There’s been quite a buzz around a new study that found extremely high levels of aluminium in the brains of donors diagnosed with autism. This was the first time aluminium has been measured in brain tissue in autism. The study was carried out by Professor Exley’s team at Keele University, who earlier this year also published findings of excessive aluminium in the brains of Alzheimer’s patients. So how is all this aluminium getting into these brains?
To put these new findings into context, here’s the background to this research. Professor Christopher Exley, also known as ‘Mr Aluminium’, has been researching aluminium for over 30 years and has published over 150 scientific papers on it. In 2016, Exley’s team developed a novel testing method to both quantify and visualise aluminium in the brain, which has the catchy name of ‘transversely-heated graphite furnace atomic absorption spectrometry’. This is important because prior to this, volume of aluminium in brain tissue was measurable but there was no way to visualise it as the spectroscopically silent aluminium cation (Al3+) doesn’t lend itself to the imaging techniques routinely used to identify other metal ions in human brain tissue. Being able to image the aluminium using fluorescent microscopy helps identify the exact location of the aluminium and which cells it’s associated with, which helps understand it’s role in illness and how it gets there.1
Summary of the new study on brain aluminium in Autism2
The team used brain tissue from 3 female and 7 male donors who died with a diagnosis of ASD. The samples were from various areas of the brain: temporal, frontal, parietal and occipital lobes and the hippocampus.
Results showed aluminium present in all samples from around the brain, in inflammatory cells in meninges, vasculature, grey and white matter, suggesting an extraordinarily high level of aluminium in the brain as a whole, and implicating aluminium in the development of autism.
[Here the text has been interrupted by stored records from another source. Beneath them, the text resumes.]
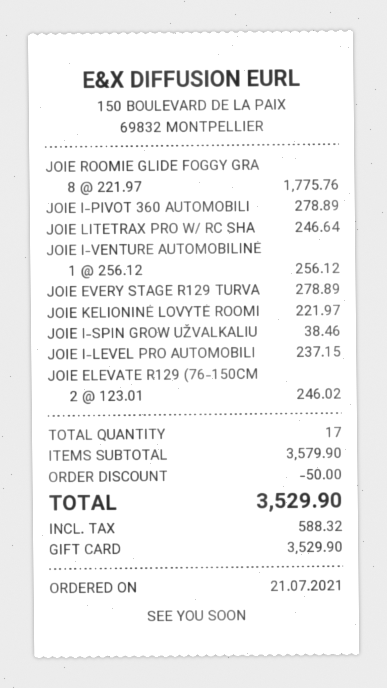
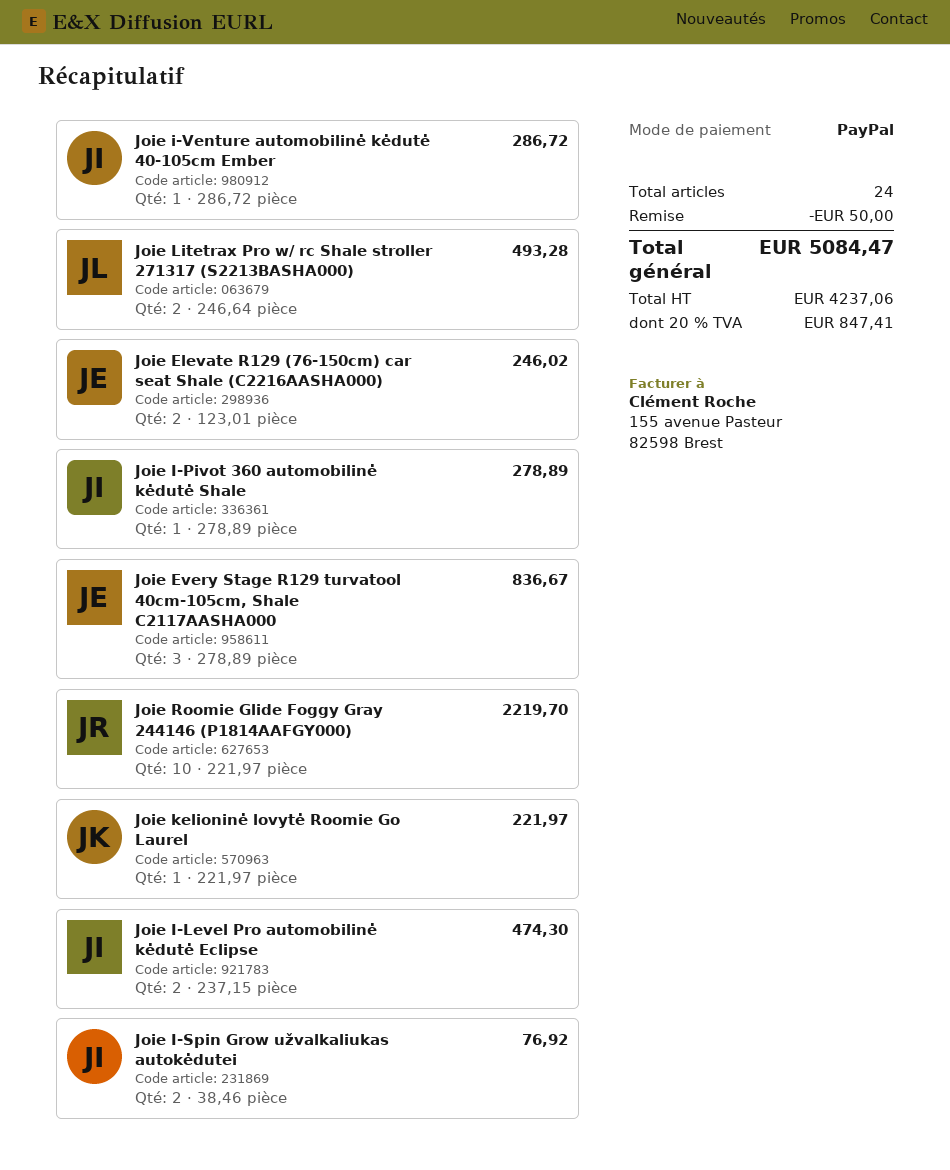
payment method: gift card -> PayPal
JOIE ROOMIE GLIDE FOGGY GRA: 8 x 221.97 = 1775.76 -> 10 x 221.97 = 2219.70
JOIE LITETRAX PRO W/ RC SHA: 1 x 246.64 = 246.64 -> 2 x 246.64 = 493.28
JOIE I-VENTURE AUTOMOBILINĖ: 1 x 256.12 = 256.12 -> 1 x 286.72 = 286.72
JOIE EVERY STAGE R129 TURVA: 1 x 278.89 = 278.89 -> 3 x 278.89 = 836.67
JOIE I-SPIN GROW UŽVALKALIU: 1 x 38.46 = 38.46 -> 2 x 38.46 = 76.92
JOIE I-LEVEL PRO AUTOMOBILI: 1 x 237.15 = 237.15 -> 2 x 237.15 = 474.30
total quantity: 17 -> 24
tax: 588.32 -> 847.41
total: 3529.90 -> 5084.47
The aluminium was found both intracellular (inside cells) and extracellular (in the matrix around cells). In males the majority was intracellular and in females the majority was extracellular.
Aluminium showed up in non-neuronal cells such as microglial and other immune cells. The microglia are the specialised immune cells that provide the first line of defence for the central nervous system and the fact that these microglia are heavily loaded with aluminium shows that the aluminium has crossed the blood-brain barrier and been taken up by the microglia. Aluminium-laden lymphocytes and monocytes suggest an intracerebral insult to have allowed egress of these immune cells from the blood vessels.
Levels were particularly high in the males, finding some of the highest values for brain aluminium content ever measured in healthy or diseased tissues in these male ASD donors. One sample was from a donor only 15 years old, with the closest comparison in the scientific literature being a 42-year old man with Alzheimer’s Disease. 15 years is a very short time to have accumulated such a load of toxic aluminium, so how it is getting there?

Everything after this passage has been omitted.